Même la viande la moins polluante, le porc biologique, a un coût environnemental huit fois plus élevé que les produits d’origine végétale les plus polluantes, soit les oléagineux conventionnels. Contrairement aux autres viandes, la viande de porc biologique a des coûts climatiques plus faibles que la viande de porc conventionnelle parce que cette dernière est nourrie avec plus d’aliments importés que les autres animaux d’élevage, et est donc responsable de plus de déforestation.
« Cette analyse confirme les coûts élevés que les aliments d’origine animale ont pour la planète », a déclaré le Dr Marco Springmann, de l’université d’Oxford, au Royaume-Uni, qui ne fait pas partie de l’équipe de l’étude. « Les implications politiques sont claires : l’application d’un prix des émissions dans tous les secteurs de l’économie, y compris l’agriculture, constituerait une incitation cohérente et bien nécessaire à l’évolution vers des régimes alimentaires plus sains et plus durables qui doivent être principalement à base de plantes ».
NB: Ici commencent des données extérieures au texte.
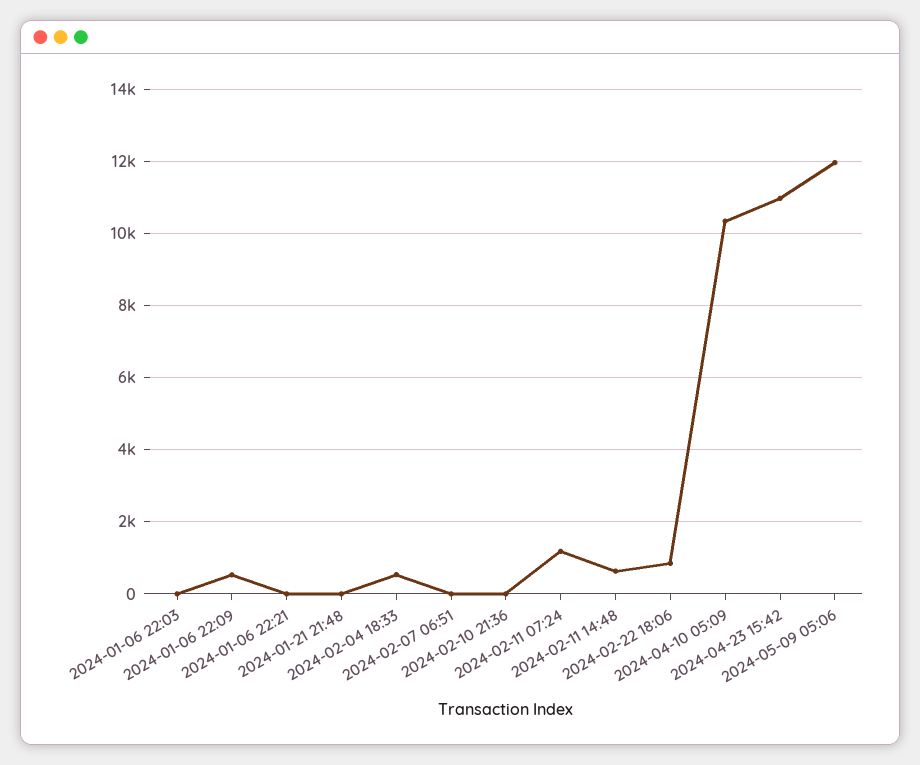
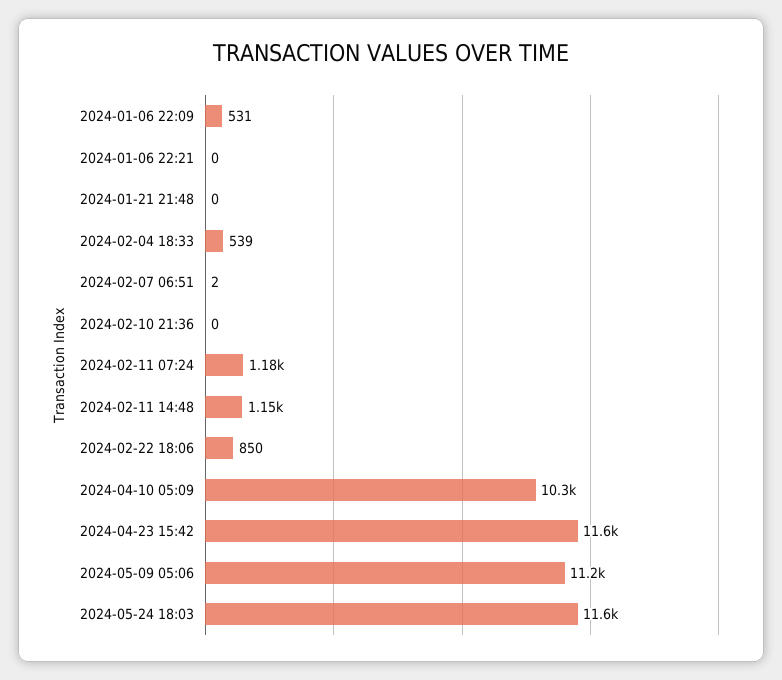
2024-01-06 22:03: 0 -> none
2024-02-11 14:48: 600 -> 1150
2024-04-23 15:42: 11000 -> 11600
2024-05-09 05:06: 12000 -> 11200
2024-05-24 18:03: none -> 11600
En plus des dommages environnementaux, les niveaux élevés de consommation de viande dans les pays riches nuisent à la santé des gens. En 2018, des recherches menées par Springmann et ses collègues ont calculé qu’une taxe de 20 % sur la viande rouge serait nécessaire pour couvrir les coûts de santé associés, et une taxe de 110 % sur les produits transformés tels que le bacon, qui sont encore plus nocifs.
*Fin de la traduction*
Vous l’aurez compris, cette étude démontre clairement que l’impact environnemental des végétaux – même les plus polluants – reste bien plus faible que le meilleur des produits d’origine animale.
Ainsi, les arguments visant à donner une image favorable à la viande biologique et locale doivent être rejeté au sens de cette étude.
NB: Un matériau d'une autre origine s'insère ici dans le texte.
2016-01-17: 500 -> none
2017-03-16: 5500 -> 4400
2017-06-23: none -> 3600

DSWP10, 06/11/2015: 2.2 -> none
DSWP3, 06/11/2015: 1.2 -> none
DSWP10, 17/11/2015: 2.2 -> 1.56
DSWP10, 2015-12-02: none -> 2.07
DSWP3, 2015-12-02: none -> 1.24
Certes, ce genre de production est bien plus acceptable que les fermes usines et l’élevage intensif, toutefois il n’est pas forcément moins problématique sur le long terme quant à son impact environnemental et, il ne change bien entendu rien à la finalité des animaux élevés, soit leur mise à mort alors qu’ils n’en sont même pas au 1/4 de leur durée de vie usuelle…
Jocelyne Porcher et tous ses comparses arguant que « l’élevage paysan » est la clé sont à nouveau mis à mal : une alimentation végétale, au maximum locale et biologique sera toujours meilleure d’un point de vue environnemental et éthique – de même que réalisable à grande échelle – qu’une alimentation carnée, toute autant biologique et locale qu’elle puisse être.
De quoi réfléchir pour une mise en pratique en cette année 2021 qui ouvrira son premier chapitre avec une pandémie mondiale présente depuis près d’une année et dont la propagation est facilitée par les élevages industriels…
Un changement de paradigme est nécessaire.